What makes a good startup? As the founder of Idealab, Bill Gross incubates new tech companies. On the TED stage, he shares the surprising keys to success for startups. After analyzing five factors for success at 100 companies spawned at Idealab, as well as other big companies like Instagram and YouTube, Gross was surprised to find that more than the idea or the team, or the business model or the funding, the most important factor that determined whether a startup took off or floundered was this: timing. Take AirBnB, for example, a company that was famously passed over by investors many times. Conventional wisdom said that no one would want to rent out their homes to strangers — until the 2008 recession hit, and people’s need for extra cash overtook their hesitance to welcome strangers into their homes. Execution matters a lot, and the idea certainly matters as well. But, Gross says in conclusion, what you really need to ask yourself before launching a new startup: Is the timing right?
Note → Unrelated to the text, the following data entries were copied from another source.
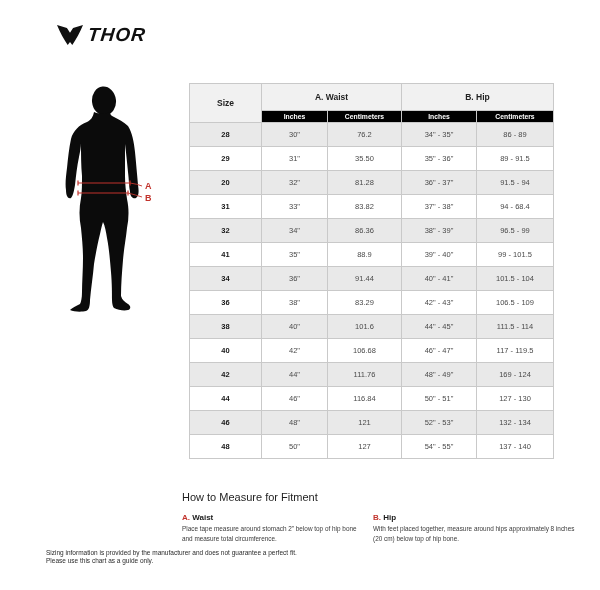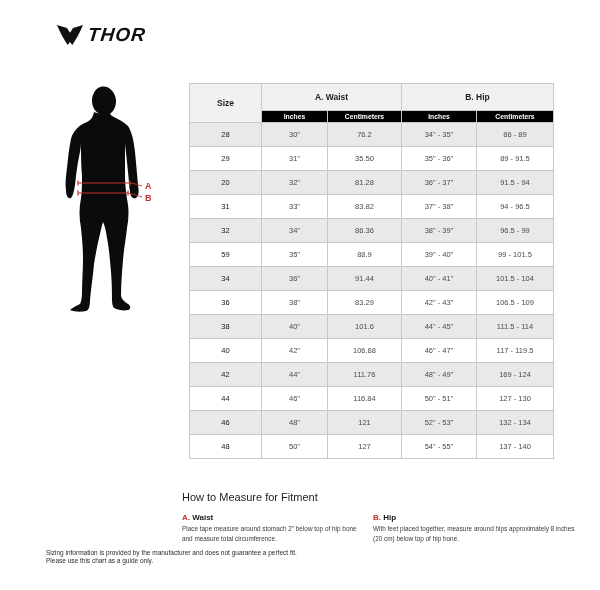"28" .size-table tbody td.size-col { font-weight: normal -> bold }
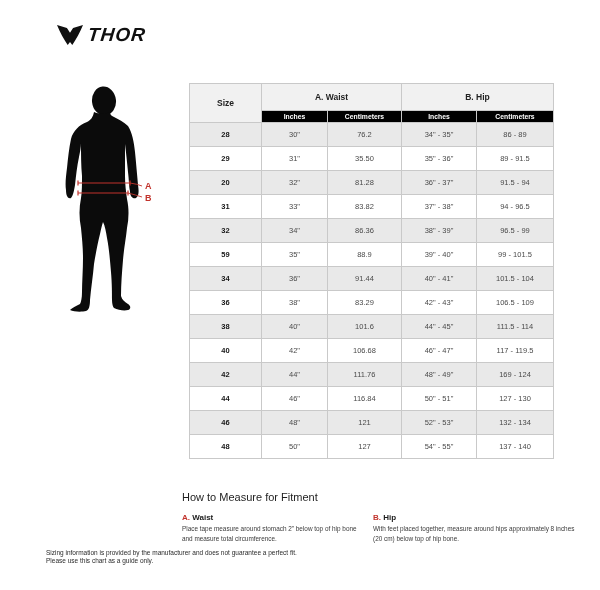"94 - 96.5" td { text: 96.5 -> 68.4 }
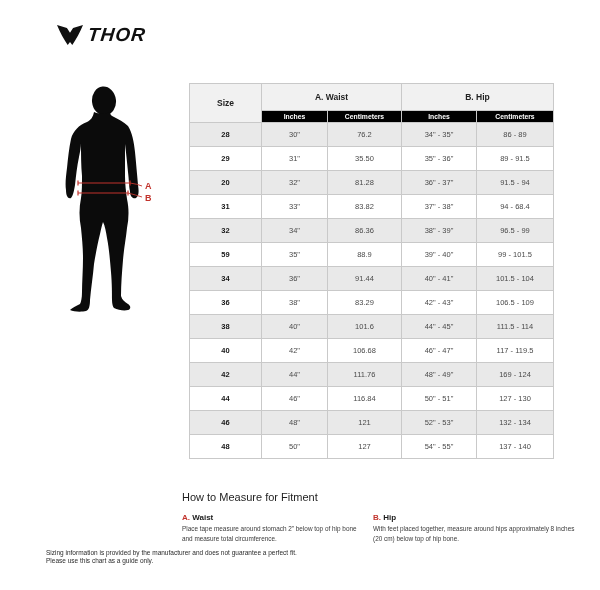"59" td.size-col { text: 59 -> 41 }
Business has become boring. Says marketing expert Tim Leberecht, “We’re engineering the romance out of our lives.” We’re measuring to optimize, he says, and as a result, “It seems that only the measured life is the good life.” To put the romance back into business, he thinks we need to create a romantic experience for our customers with more mysterious, ephemeral products like Snapchat and Secret Cinema. Says Leberecht, “Knowledge might be power, but not knowing might be the more powerful.” He also recommends “being a stranger in a strange land.” On the way to work, talk to someone you don’t know. At the office, swap desks or even roles for the day. “Many of us spend the majority of our waking hours at work,” says Leberecht. “Let’s romanticize the enterprise.”